Minggu, 31 Agustus 2014

HILANG



        Terkadang, apa yang kita rencanakan tak selalu berjalan seperti apa yang kita inginkan. Kadang Tuhan tak mengijinkan rencana yang telah kita susun itu terjadi. Kadang Alam pun, ikut serta untuk mendukung keinginan Tuhan yang tentunya lebih berkuasa dibandingkan apapun yang ada di muka bumi ini. Bukan karena Tuhan tak sayang, mungkin kita yang memiliki salah hingga Tuhan tak berkenan mengijinkan rencana-rencana kita terjadi. Atau mungkin, Tuhan menyiapkan rencana lain yang lebih indah. Dan mungkin Tuhan ingin menguji seberapa hati hambanya mampu bertahan dalam setiap ujian yang ia berikan.

***

       Dinda menatap sosok wanita muda berambut pendek  yang tengah duduk di pojokan kamar bercat biru langit itu dengan nelangsa. Ia masih ingat betul saat dulu wanita itu memiliki rambut panjang yang indah. Dulu, wanita itu memiliki senyum manis dengan lesung pipi yang selalu menghiasi wajah lembutnya. Dulu, wanita itu memiliki mata yang selalu bersinar ceria. Ya, dulu Kakaknya itu selalu membuat rumah mungil yang mereka tinggali sejak kecil, hangat dan penuh tawa. Tak dingin seperti sekarang. Sekarang yang Dinda rasakan hanyalah kesunyian, sepi, sendirian dan dingin. 

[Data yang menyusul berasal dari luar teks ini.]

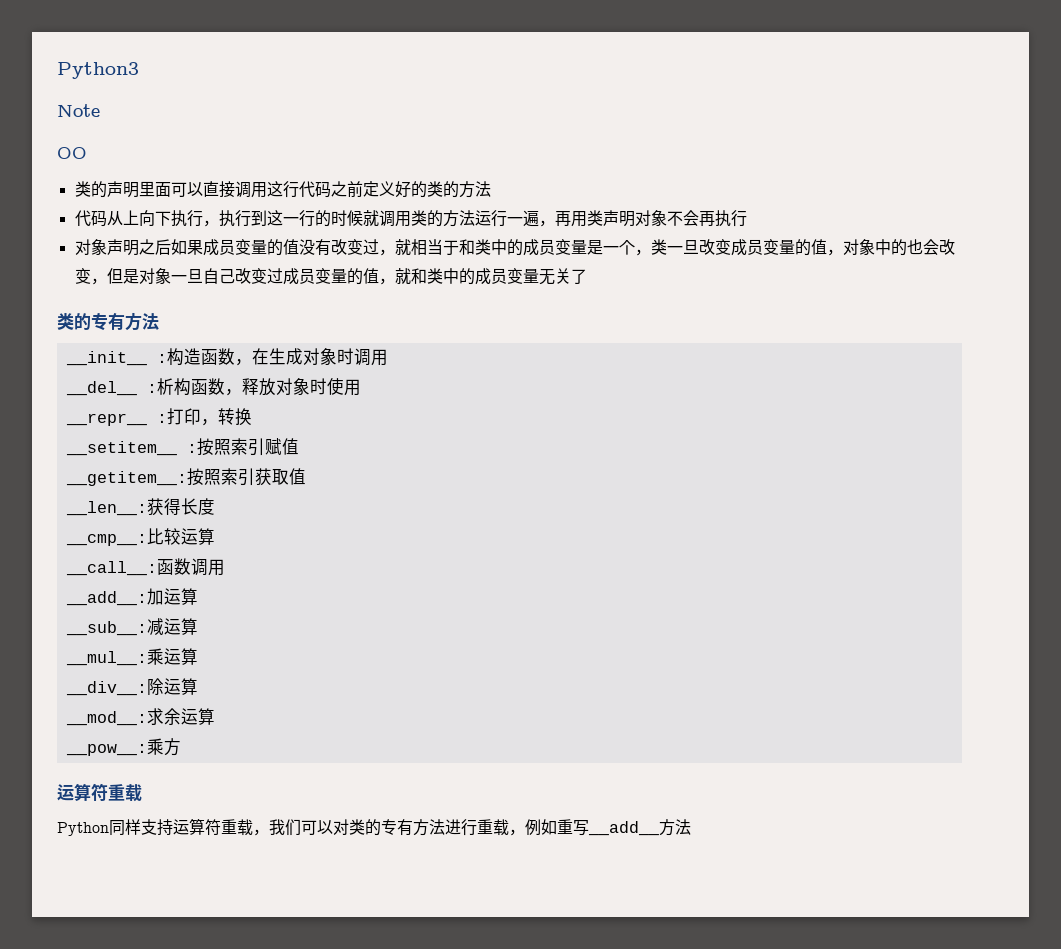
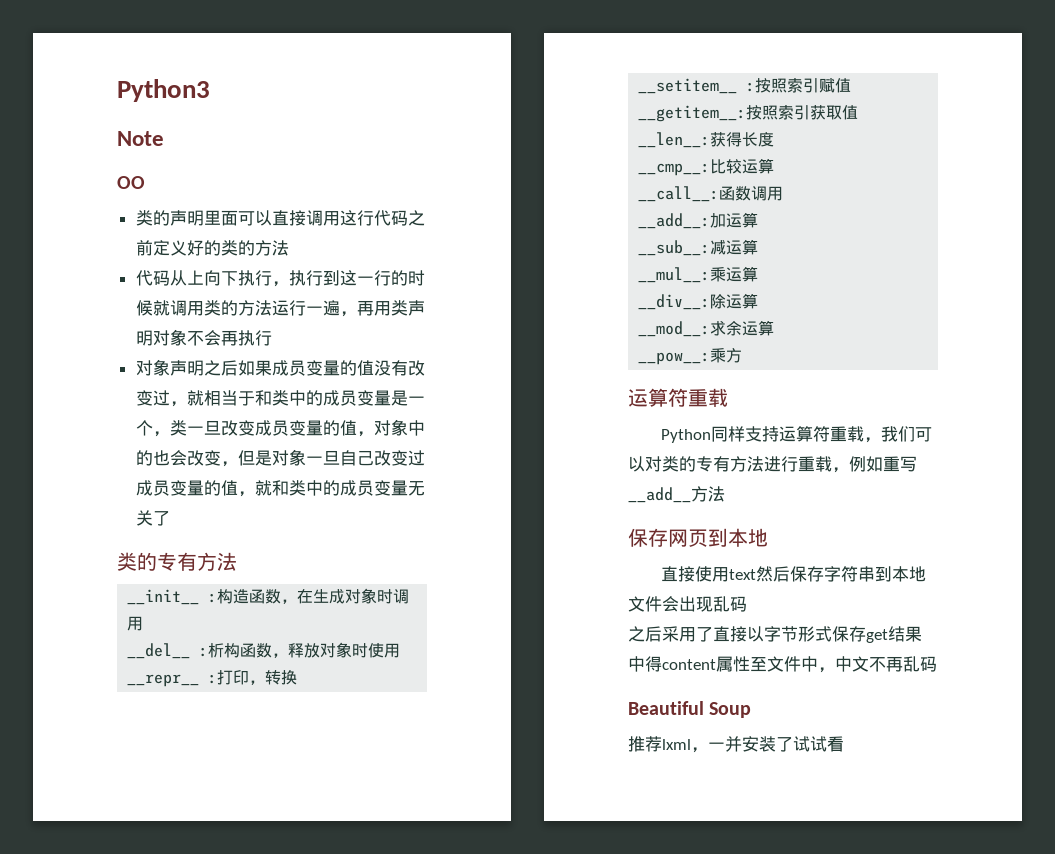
(691, 827) none -> [628,528,768,547] [660,566,926,582] [628,596,747,612] [628,626,922,643] [628,656,937,673] [628,701,752,718] [628,736,844,753] // 保存网页到本地 // 直接使用text然后保存字符串到本地文件会出现乱码 // 之后采用了直接以字节形式保存get结果中得content属性至文件中，中文不再乱码 // Beautiful Soup // 推荐lxml，一并安装了试试看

       Dulu, teman-teman Dinda selalu berdecak iri setiap kali mereka bertandang kerumah gadis remaja itu. Namun kini, Dinda harus menahan hati saat teman-teman bahkan kerabat dekatnya menggunjing tentang keluarga mungilnya. 

        “Cepet sembuh, Kak,” ujar Dinda lirih sambil menghela nafas panjang,  lalu, tangan kanannya terulur untuk meraih ganggang pintu kamar Kakaknya. Pelan, Dinda menutup pintu kayu berwarna coklat itu, dan kemudian ia berbalik hendak menuju kamarnya sendiri.

       “TIDAAAAAKKKKK!!!!!!! RANUUUU!!!! MAMAAA!!!! PAPAAA!!!!” 

       Teriakan itu membuat langkah Dinda sontak terhenti. Cepat ia berbalik dan membuka pintu kamar Kakaknya. Dan matanya langsung disambut pemandangan yang membuat Dinda cepat berlari dan memeluk Kakak semata wayangnya itu.

      “Kak Dini, udah Kak. Jangan teriak-teriak lagi.” Pinta Dinda sambil berusaha keras untuk menahan air matanya yang sebenarnya sudah siap tumpah. Dipeluknya erat Kakak semata wayangnya yang masih menggigil ketakutan.

       “Ranu, Ma, Pa, kalian mau kemana? Tunguin Aku...” isaknya. Bola matanya yang berwarna coklat menatap kosong ke arah jendela kamar yang tertutup rapat. Tangan kanannya, terulur seolah ingin menggapai seseorang.

     “Mereka nggak kemana-mana, Kak. Kakak tenang ya," bujuk Dinda lembut sambil mengusap-usap punggu Kakaknya hingga tangis Dini perlahan mereda.

          Pelan, Dinda melepas pelukannya. Ditatapnya Dini yang masih menatap ke arah jendela kamar, dengan penuh kasih. Dini adalah satu-satunya saudara yang Dinda punya. Sejak kecil, kepada Dini lah Dinda selalu mengadu. Kepada Dini lah Dinda selalu meminta perlindungan.  Hati-hati Dinda membenarkan rambut Dini yang tampak berantakan menutupi sebagian wajahnya yang kini mulai tirus. Ujung jemarinya menghapus jejak tangis yang masih tersisa di wajah Kakaknya itu.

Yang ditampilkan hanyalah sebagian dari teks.